Es una mujer divorciada.
¿Cómo podrías casarte con ella?
Aryan no soportaba oír a los demás hablar mal de Kaylah.
Miró fijamente a Edward.
—Amo a Kaylah, y no estoy pidiendo permiso.
Si no tienes nada que hacer, deberías cuidar bien de ti y de tu compañía.
Además, puedes encontrarle a tu hija un marido en el extranjero.
En ese momento, su marido puede ayudarte con tu negocio.
Edward lanzó un par de zapatillas a Aryan.
Aria esquivó hacia un lado.
Las zapatillas chocaron contra la pared y cayeron al suelo.
—No debería haber venido hoy.
Nadie me recibe aquí.
Puesto que es así, me iré ahora.
Aryan se fue sin dudarlo.
La puerta se cerró y el silencio reinó en la villa.
Los ojos de Edward estaban llenos de vileza.
—¡Qué cabrón!
¿Cómo se atreve a irse así?
¡Hasta me ha dicho que me busque una nuera!
Es mi hijo, ¿por qué debería darle la propiedad familiar a otra persona?
Edward estaba tan enfadado que tosió.
Cindy se quedó a un lado, mirando con odio la espalda de Edward.

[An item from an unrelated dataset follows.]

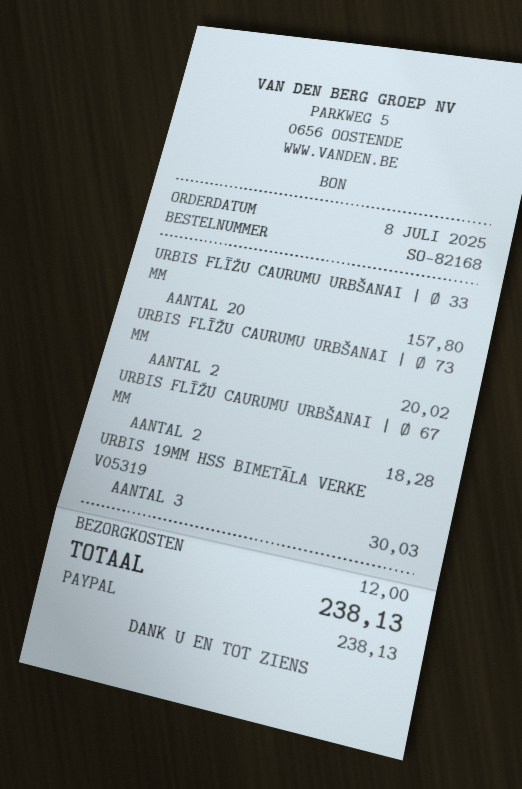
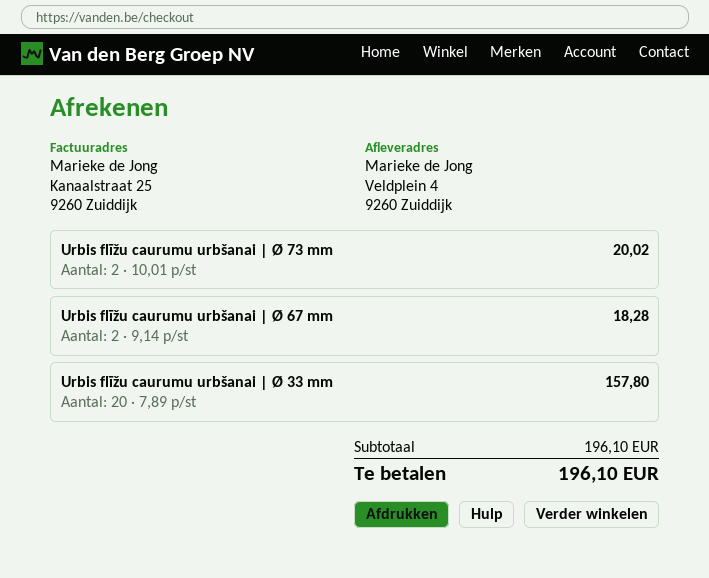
URBIS 19MM HSS BIMETĀLA VERKE V05319: 3 for 30.03 -> none
shipping: 12.00 -> none
total: 238.13 -> 196.10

Cindy pensó, «Edward no quiere dar su propiedad a su yerno.
En otras palabras, desde el principio, Edward no piensa darnos su propiedad a mí y a nuestra hija.
Hemos hecho todo lo posible por ayudar a Edward, pero nos ha fallado».
Los ojos de Cindy se volvieron fríos.
Aria fue a casa de los Delgado.
Kaylah estaba haciendo el rompecabezas que tenía mil piezas.